- Bhayandar Location in Maharashtra, India Bhayandar Bhayandar (Maharashtra) Bhayandar Bhayandar (India)
- Coordinates: 19°19′N 72°51′E﻿ / ﻿19.31°N 72.85°E
- Country: India
- State: Maharashtra
- Region: Mumbai
- District: Thane

Government
- • Type: Municipal Corporation
- • Body: Mira-Bhayandar Municipal Corporation
- • Mayor: Dimple Mehta
- • Municipal Commissioner: Radhabinod Aribam Sharma

Area
- • Total: 79.4 km^{2} (30.7 sq mi)

Language
- • Official: Marathi
- Time zone: UTC+5:30 (IST)
- PIN: Bhayandar (West) - 401101 Bhayandar (East) - 401104, 401105
- Telephone code: 022
- Vehicle registration: MH 58 - Thane
- Website: www.mbmc.gov.in

= Bhayandar =

Bhayandar, also spelled as Bhaindar or Bhayander, is a suburb located in the western suburbs of Mumbai and the northern most suburb of the island on the western side, near the Vasai Creek. It has a large Marathi, Aagri, Koli, and mixed-community population.

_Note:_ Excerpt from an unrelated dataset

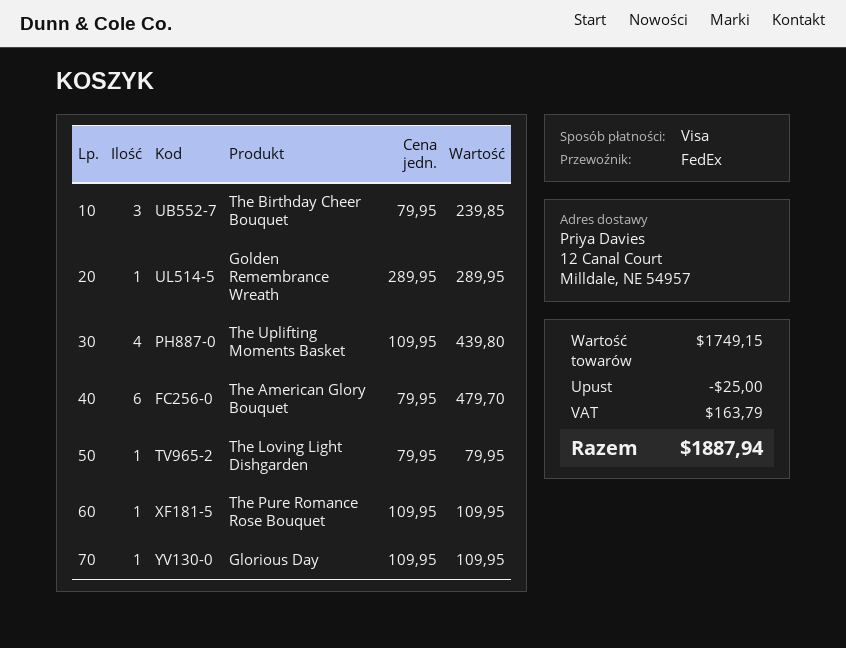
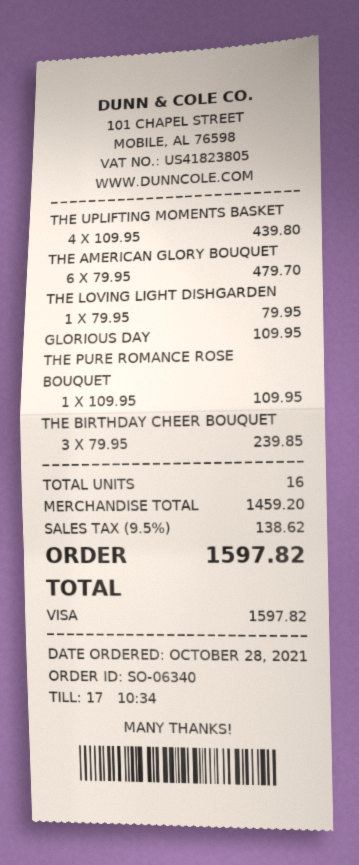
Golden Remembrance Wreath: 1 x 289.95 = 289.95 -> none
subtotal: 1749.15 -> 1459.20
discount: 25.00 -> none
tax: 163.79 -> 138.62
total: 1887.94 -> 1597.82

It falls under the North Central ward of the Municipal Corporation and comes under police jurisdiction of Mira-Bhayander, Vasai-Virar Police Commissionerate.

==Geography==
Bhayander is located on the northern portion of the Salsette Island, and at the northern part of the Konkan region. Bhayandar comes under the jurisdiction of the Mira Bhayandar Municipal Corporation. The entire Mira-Bhayandar region lies just outside the Mumbai Suburban district, and officially belongs to the Thane district, despite being closer to the island of Mumbai. The Mira-Bhayandar region comprises an area of 79 km^{2}. A vast creek divides the Mumbai suburban zones (in which Bhayander falls) and Vasai-Virar. In the north lies the Vasai Creek, to the east the Sanjay Gandhi National Park, and the Uttan coast to the west. It mainly is of Deccan lava terrain, and consists of waterlogged and marshy areas. The climate is tropical, wet, and dry.

== Transport ==
Bhayandar railway station is a railway station on the Western line of the Mumbai Suburban Railway network. The platform has access to all stations from Churchgate to Virar.